Non-places: An introduction to supermodernity
Auge ́Marc (2009) London: Verso.
Marc Augé’s book directly challenges the ways we visualise our reality. He encourages us to think of place and space as something that is different from the straightforward idea we normally have of it. Usually, we do not give places a second thought. But I am sure that all of us have noticed in the past certain eerie details about how radically different spaces contain surprisingly similar details. Thinking from that feeling, Marc Augé expresses his theory of non-places. For him, places are made both of the symbolic and the material aspects of place which interact together to create a place that makes perfect sense to the people existing within that culture. This initial thought then leads him to question various places that we take for granted in order to show us how some spaces actually become non-places. Non-places are those locations or environments that have only been created to serve a specific end (e.g.: an airport) and create a unique individualist relationship between the people and the space. In these non-places, Marc Augé argues that identities seem to disappear, putting the individual in a strange spatiotemporal existence made of solitude and individuality.
That is Marc Augé’s theory. But it is best understood when compared to our shared human experience. To understand non-places, picture the last time you were in a train, in a plane, an airport or a bus station. Could you then relate to the feeling of simultaneously being there and not being there at all? Travelling spaces are excellent examples of non-place because the transitional aspect of it robs you of your individual culture and identity; you are not at home, but you are not away from home either. You are nowhere, whilst being somewhere extremely specific and for a very specific purpose.
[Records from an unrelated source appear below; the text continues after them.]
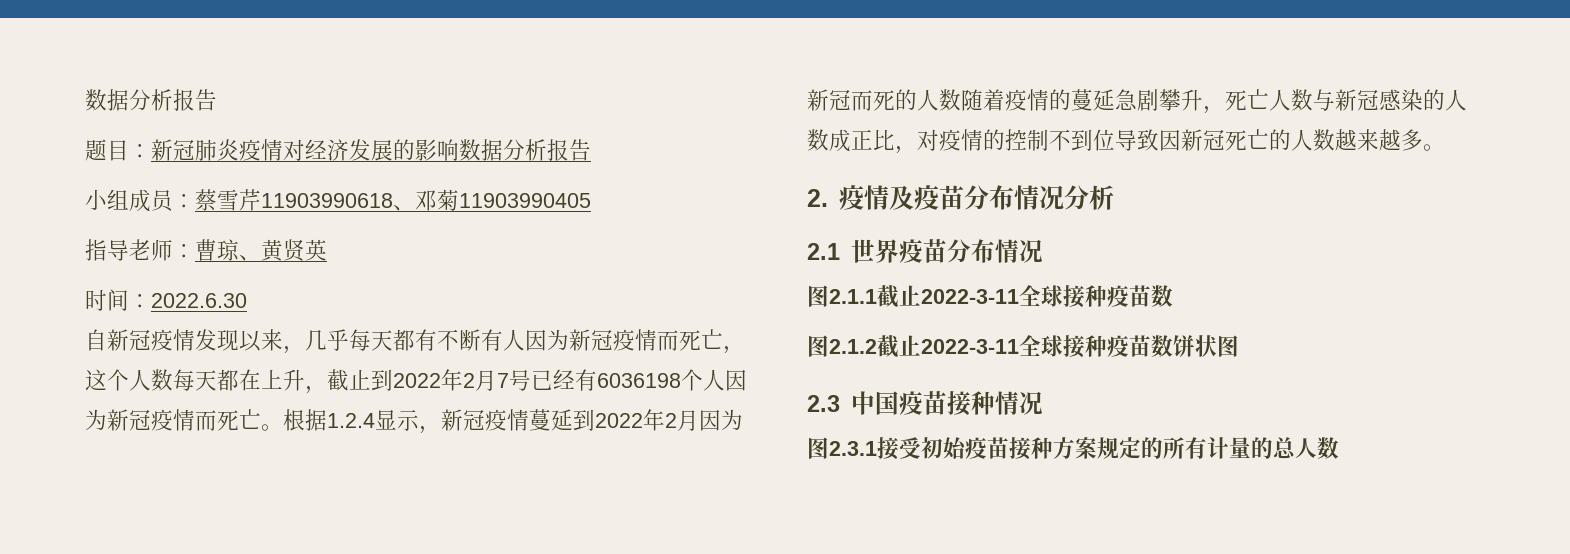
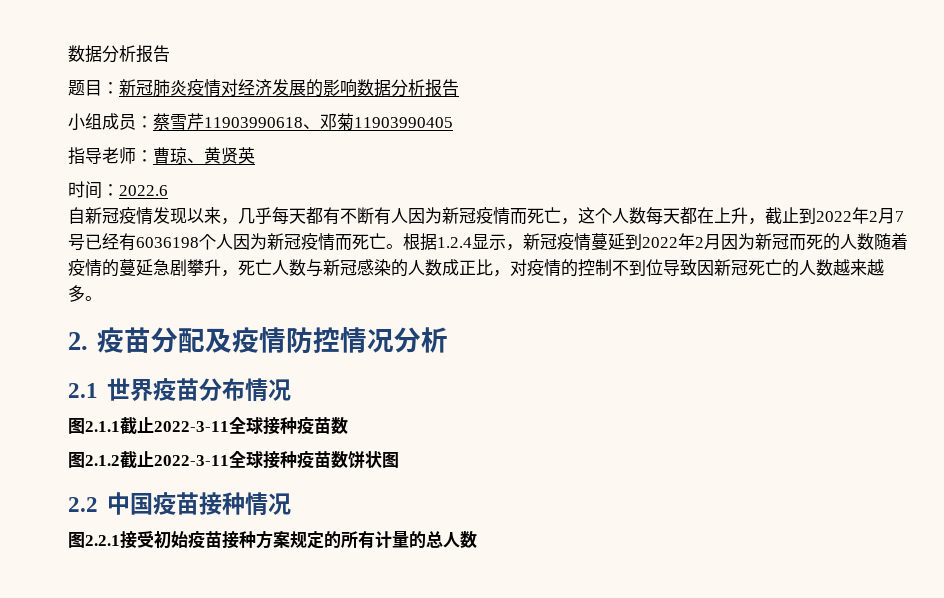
- 时间：2022.6.30
+ 时间：2022.6
- 2.疫情及疫苗分布情况分析
+ 2.疫苗分配及疫情防控情况分析
- 2.3中国疫苗接种情况
+ 2.2中国疫苗接种情况
- 图2.3.1接受初始疫苗接种方案规定的所有计量的总人数
+ 图2.2.1接受初始疫苗接种方案规定的所有计量的总人数

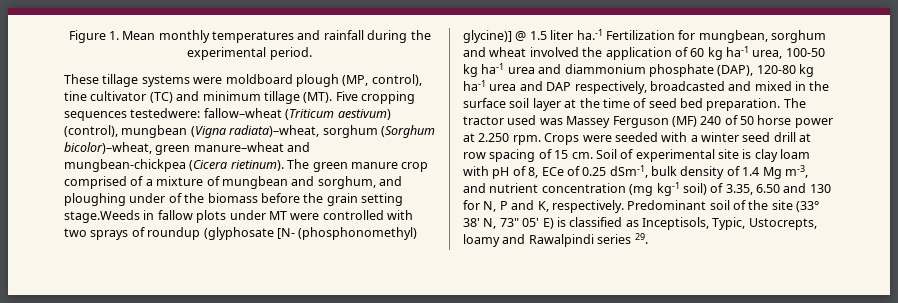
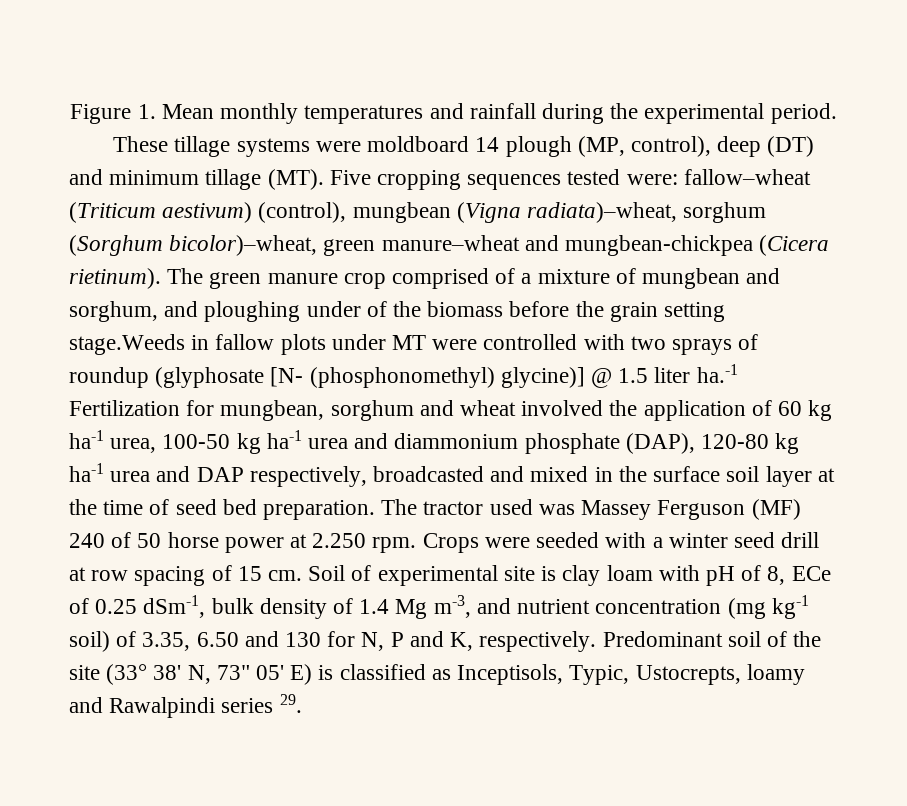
- These tillage systems were moldboard plough (MP, control), tine cultivator (TC) and minimum tillage (MT). Five cropping sequences testedwere: fallow–wheat (Triticum aestivum) (control), mungbean (Vigna radiata)–wheat, sorghum (Sorghum bicolor)–wheat, green manure–wheat and mungbean-chickpea (Cicera rietinum).
+ These tillage systems were moldboard 14 plough (MP, control), deep (DT) and minimum tillage (MT). Five cropping sequences tested were: fallow–wheat (Triticum aestivum) (control), mungbean (Vigna radiata)–wheat, sorghum (Sorghum bicolor)–wheat, green manure–wheat and mungbean-chickpea (Cicera rietinum).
To me, Marc Augé’s theory really a core human feeling, making us reflect on the places in which you exist and what they mean to you as well as the people around you. I believe that Marc Augé’s conceptualisation of non-places could be stretched to other environments and feelings to understand people’s relationship with certain environment. Relating this to peaceful places particularly could help us understand which places hold meaning and why and what processes (non-physical) can contribute to destroy or restore these meanings.